> **TASK STATEMENT**
From the line containing "PHG D-570-H-S800 Synchronous" to the end of the records below, output each line exactly; include both ends and nothing else.

> **GIVEN RECORDS**
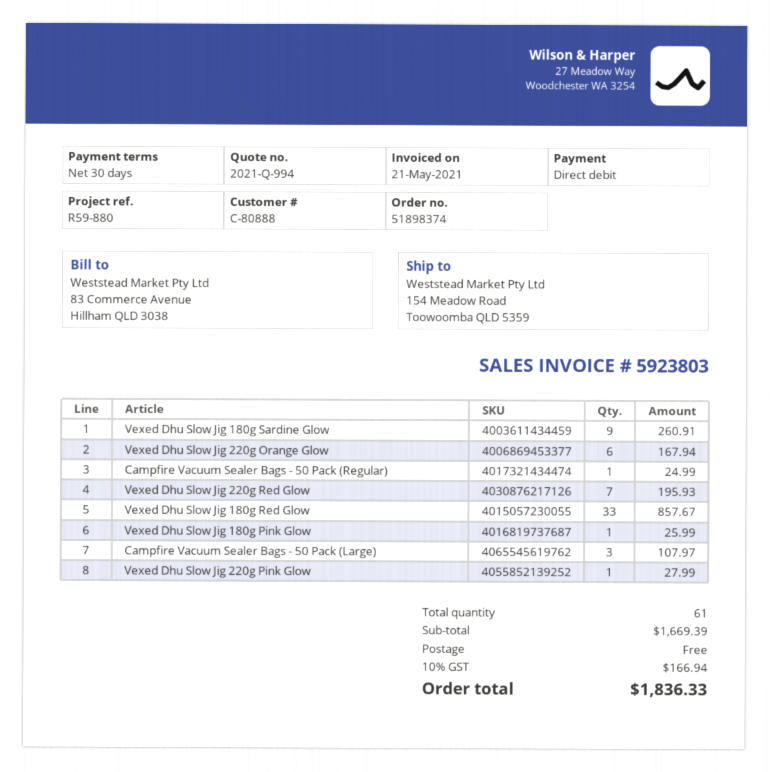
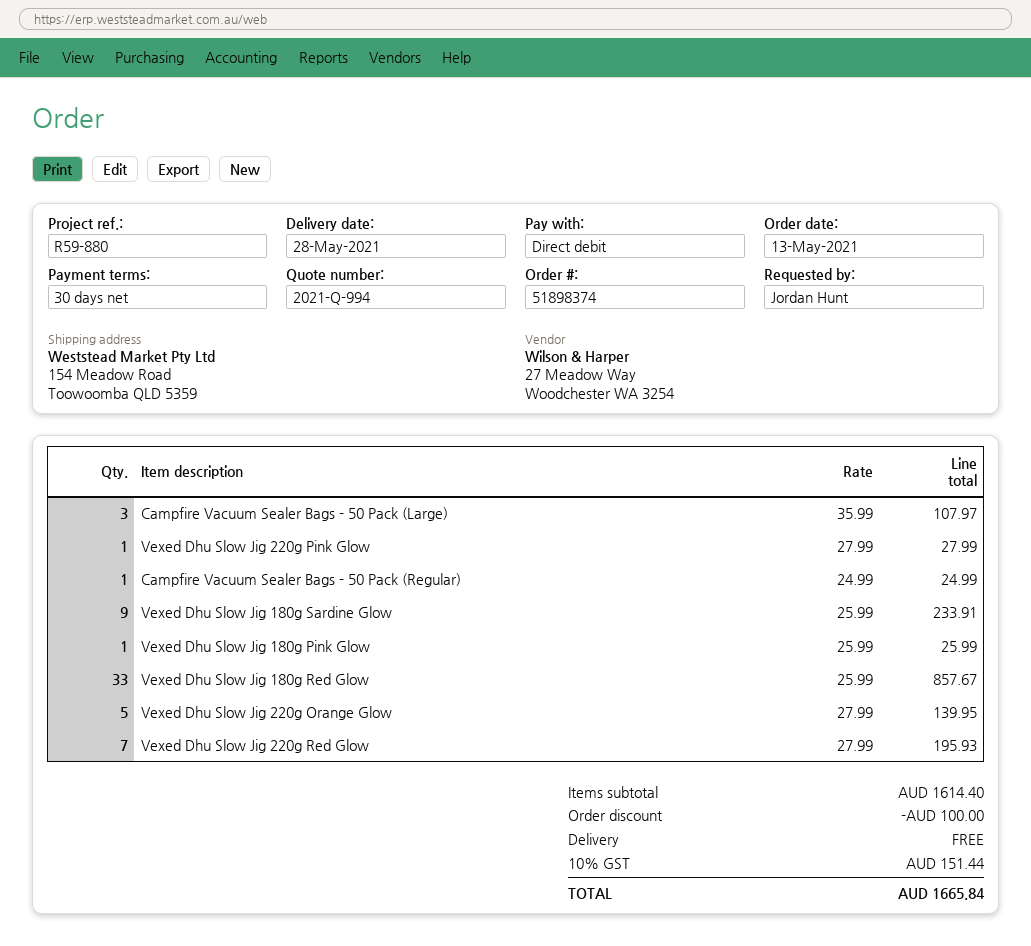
Vexed Dhu Slow Jig 180g Sardine Glow: 9 for 260.91 -> 9 for 233.91
Vexed Dhu Slow Jig 220g Orange Glow: 6 for 167.94 -> 5 for 139.95
subtotal: 1669.39 -> 1614.40
discount: none -> 100.00
tax: 10% = 166.94 -> 10% = 151.44
total: 1836.33 -> 1665.84

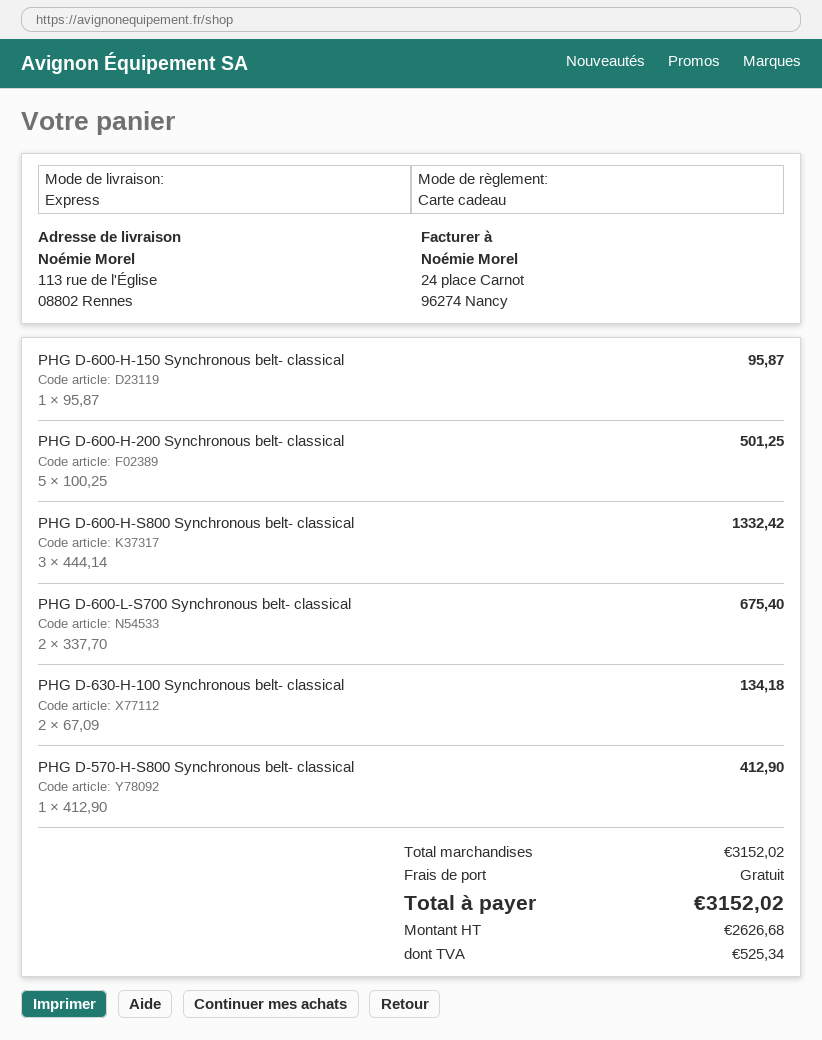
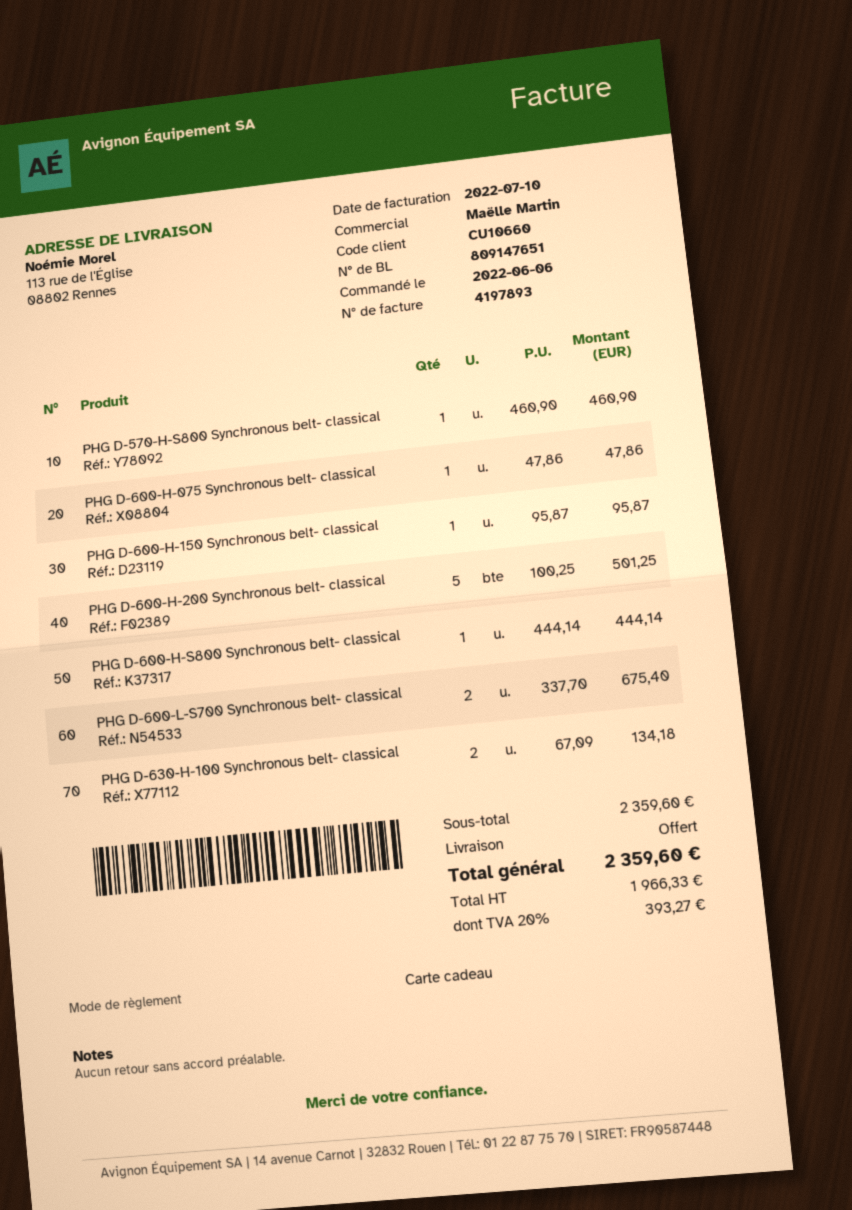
PHG D-600-H-S800 Synchronous belt- classical: 3 x 444.14 = 1332.42 -> 1 x 444.14 = 444.14
PHG D-570-H-S800 Synchronous belt- classical: 1 x 412.90 = 412.90 -> 1 x 460.90 = 460.90
PHG D-600-H-075 Synchronous belt- classical: none -> 1 x 47.86 = 47.86
subtotal: 3152.02 -> 2359.60
net: 2626.68 -> 1966.33
tax: 525.34 -> 393.27
total: 3152.02 -> 2359.60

> **TASK SOLUTION**
PHG D-570-H-S800 Synchronous belt- classical: 1 x 412.90 = 412.90 -> 1 x 460.90 = 460.90
PHG D-600-H-075 Synchronous belt- classical: none -> 1 x 47.86 = 47.86
subtotal: 3152.02 -> 2359.60
net: 2626.68 -> 1966.33
tax: 525.34 -> 393.27
total: 3152.02 -> 2359.60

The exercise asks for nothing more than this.